Children are the cause of the gender pay gap

Yet another piece of research telling us what we've been telling us all for some time now. There is, in reality, no such thing as the gender pay gap. There's a motherhood pay gap and, obviously, children are the cause of it:

Mothers who return to work end up earning a third less than men as the birth of a child cuts their chances of getting promotions and pay rises, a study has found.

This is mainly as a result of mothers tending to work fewer hours than colleagues who are not parents, according to the Institute for Fiscal Studies (IFS).

“Men’s wages tend to continue growing rapidly at this point in the life cycle (particularly for the highly-educated), while women’s wages plateau,” said the IFS.

From other research we find that each child reduces a mother's earnings, on average of course, by 9%. At the same time fathers earn around (but not dependent upon the number of children), some 8% more than non-fathers. That's all we need to explain the pay gap.
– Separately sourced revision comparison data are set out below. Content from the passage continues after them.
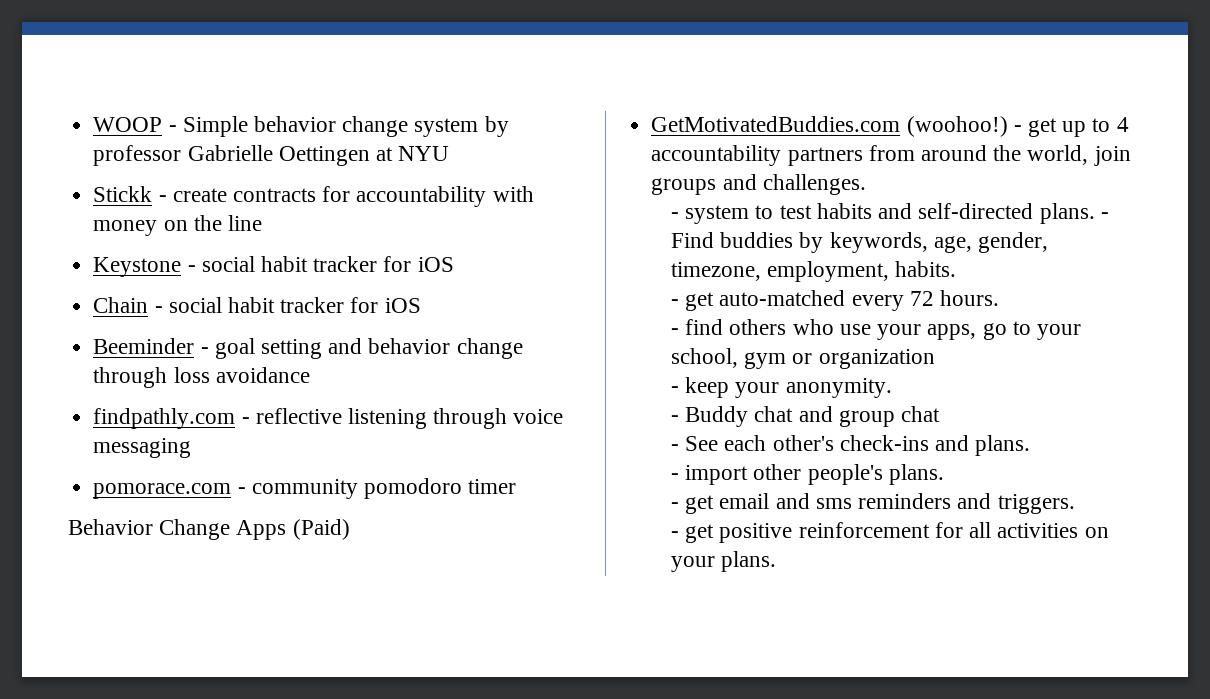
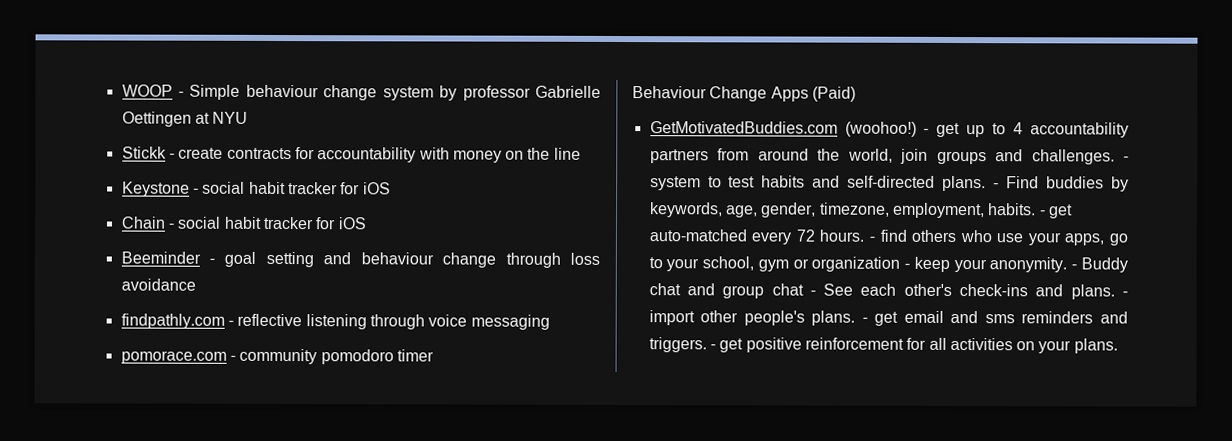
- WOOP - Simple behavior change system by professor Gabrielle Oettingen at NYU
+ WOOP - Simple behaviour change system by professor Gabrielle Oettingen at NYU
- Beeminder - goal setting and behavior change through loss avoidance
+ Beeminder - goal setting and behaviour change through loss avoidance
- Behavior Change Apps (Paid)
+ Behaviour Change Apps (Paid)
- - get up to 4 accountability partners from around the world, join groups and challenges.
- - system to test habits and self-directed plans.
+ - get up to 4 accountability partners from around the world, join groups and challenges. - system to test habits and self-directed plans.
- - Find buddies by keywords, age, gender, timezone, employment, habits.
- - get auto-matched every 72 hours.
- - find others who use your apps, go to your school, gym or organization
- - keep your anonymity.
- - Buddy chat and group chat
- - See each other's check-ins and plans.
- - import other people's plans.
- - get email and sms reminders and triggers.
- - get positive reinforcement for all activities on your plans.
+ - Find buddies by keywords, age, gender, timezone, employment, habits. - get auto-matched every 72 hours. - find others who use your apps, go to your school, gym or organization - keep your anonymity. - Buddy chat and group chat - See each other's check-ins and plans. - import other people's plans. - get email and sms reminders and triggers. - get positive reinforcement for all activities on your plans.

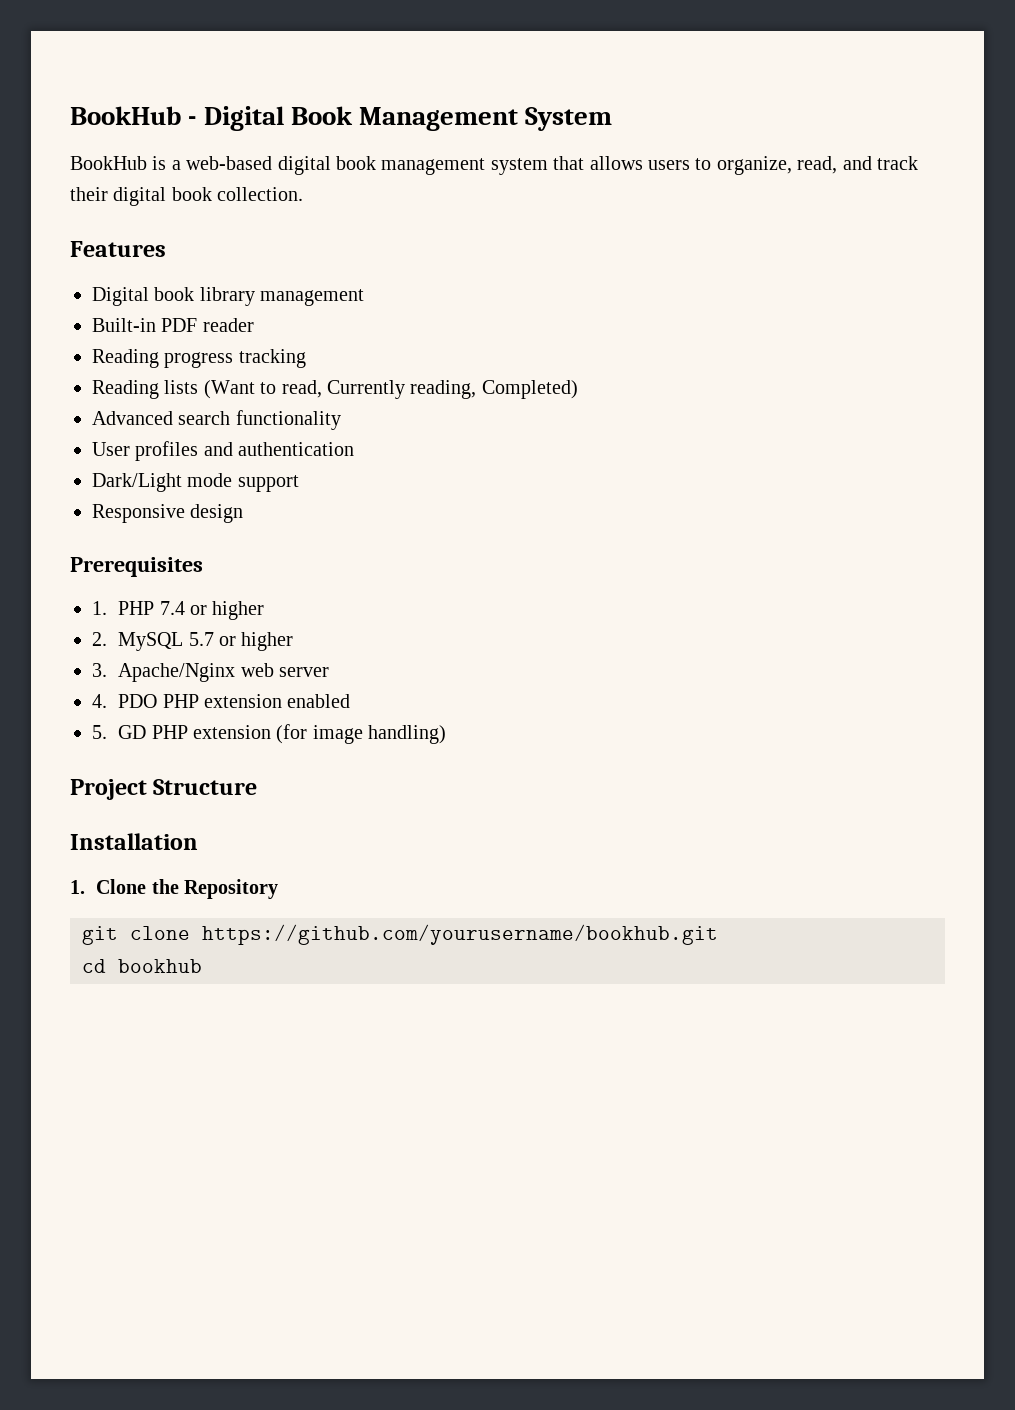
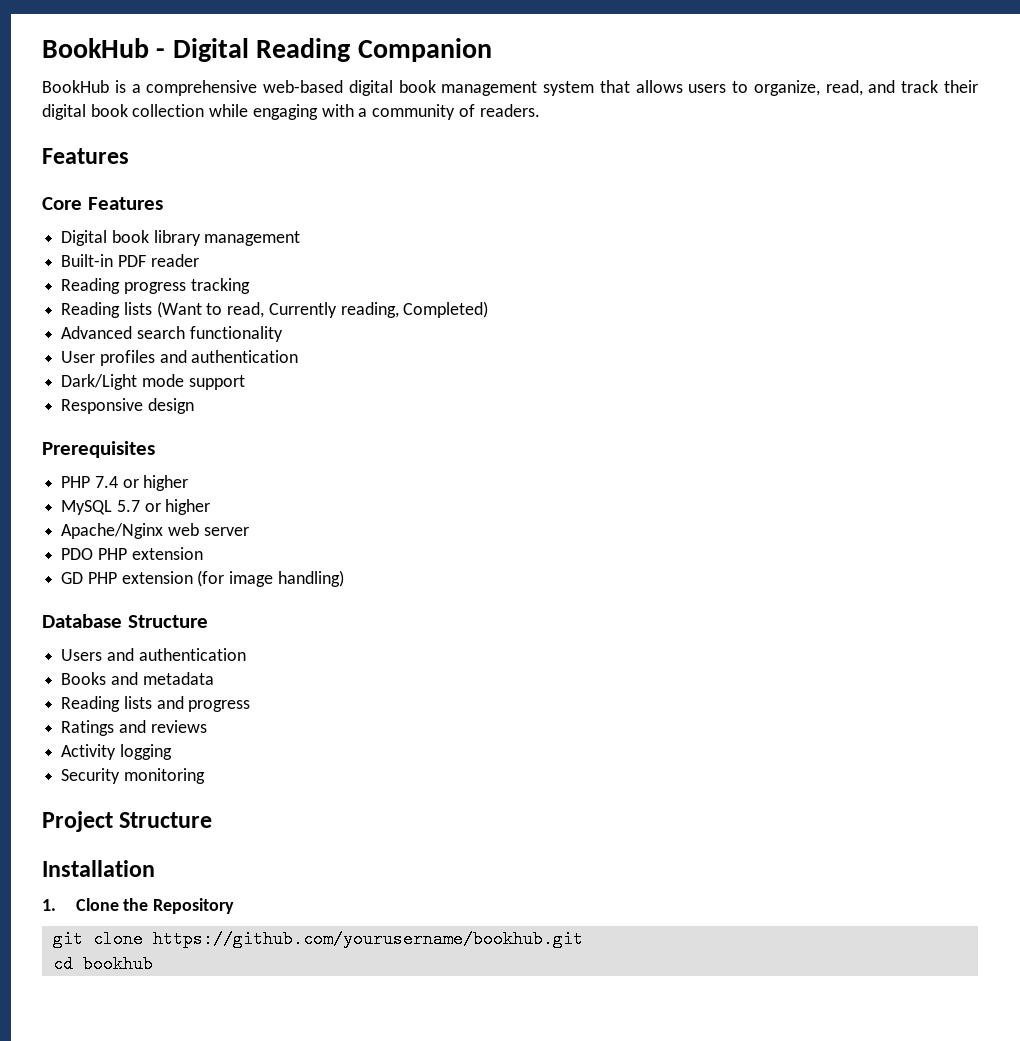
- BookHub - Digital Book Management System
+ BookHub - Digital Reading Companion
- BookHub is a web-based digital book management system that allows users to organize, read, and track their digital book collection.
+ BookHub is a comprehensive web-based digital book management system that allows users to organize, read, and track their digital book collection while engaging with a community of readers.
  Features
+ Core Features
- 1. PHP 7.4 or higher
+ PHP 7.4 or higher
- 2. MySQL 5.7 or higher
+ MySQL 5.7 or higher
- 3. Apache/Nginx web server
+ Apache/Nginx web server
- 4. PDO PHP extension enabled
- 5. GD PHP extension (for image handling)
+ PDO PHP extension
+ GD PHP extension (for image handling)
+ Database Structure
+ Users and authentication
+ Books and metadata
+ Reading lists and progress
+ Ratings and reviews
+ Activity logging
+ Security monitoring

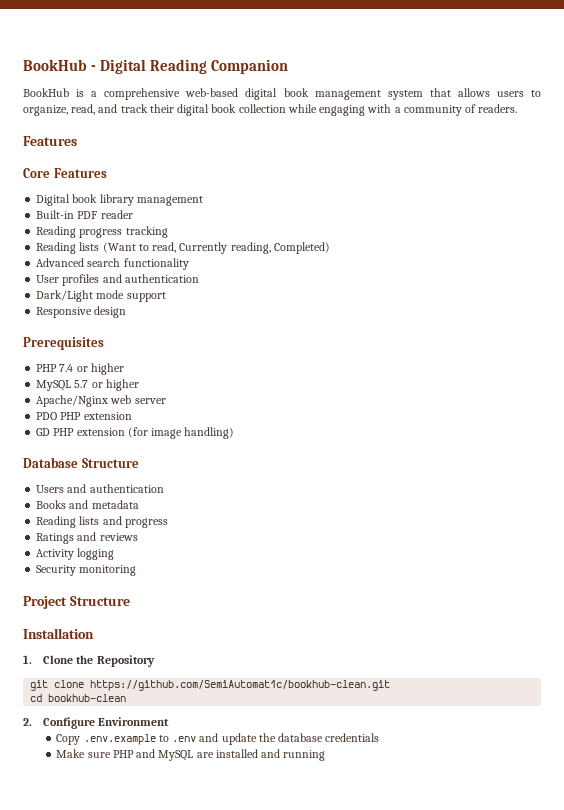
- git clone https://github.com/yourusername/bookhub.git
+ git clone https://github.com/SemiAutomat1c/bookhub-clean.git
- cd bookhub
+ cd bookhub-clean
+ 2. Configure Environment
+ Copy .env.example to .env and update the database credentials
+ Make sure PHP and MySQL are installed and running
Another way to put this is that there is discrimination going on, indeed there is, but it's by parents themselves over how they wish to live their lives. And being the good little liberals we are we think that's just fine - the point and purpose of the whole system is that people get to, as much as is actually possible, live their lives as they wish to.

It may well be that you think matters should not be this way. We don't think it surprising, in a mammalian and thus viviparous species, that it is. But if you wish to change it from the way it is then you're going to have to change human behaviour. Given that the gap is produced by mothers, on average of course, desiring to be primary care givers to their brood, fathers to be primary providers, that's the behaviour which will have to be changed. Good luck with that.

Finally, we would note that the sort of thing that would need to change would be time off at the time of birth, insistence of flexible hours by fathers and so on. A different self-sorting that is of new and established parents. We made this point here, right here, over a decade ago and shared parental leave was the legislative result. Yes, that was us, in fact it was this writer.

Pay audits, equal pay for equal work, the usual shouts, just won't cut it. As long as there's a gender imbalance in primary carers, and such primary carers value that role more than climbing the greasy pole, then the gap will persist. At which point, well, whattchagonnadoaboutit?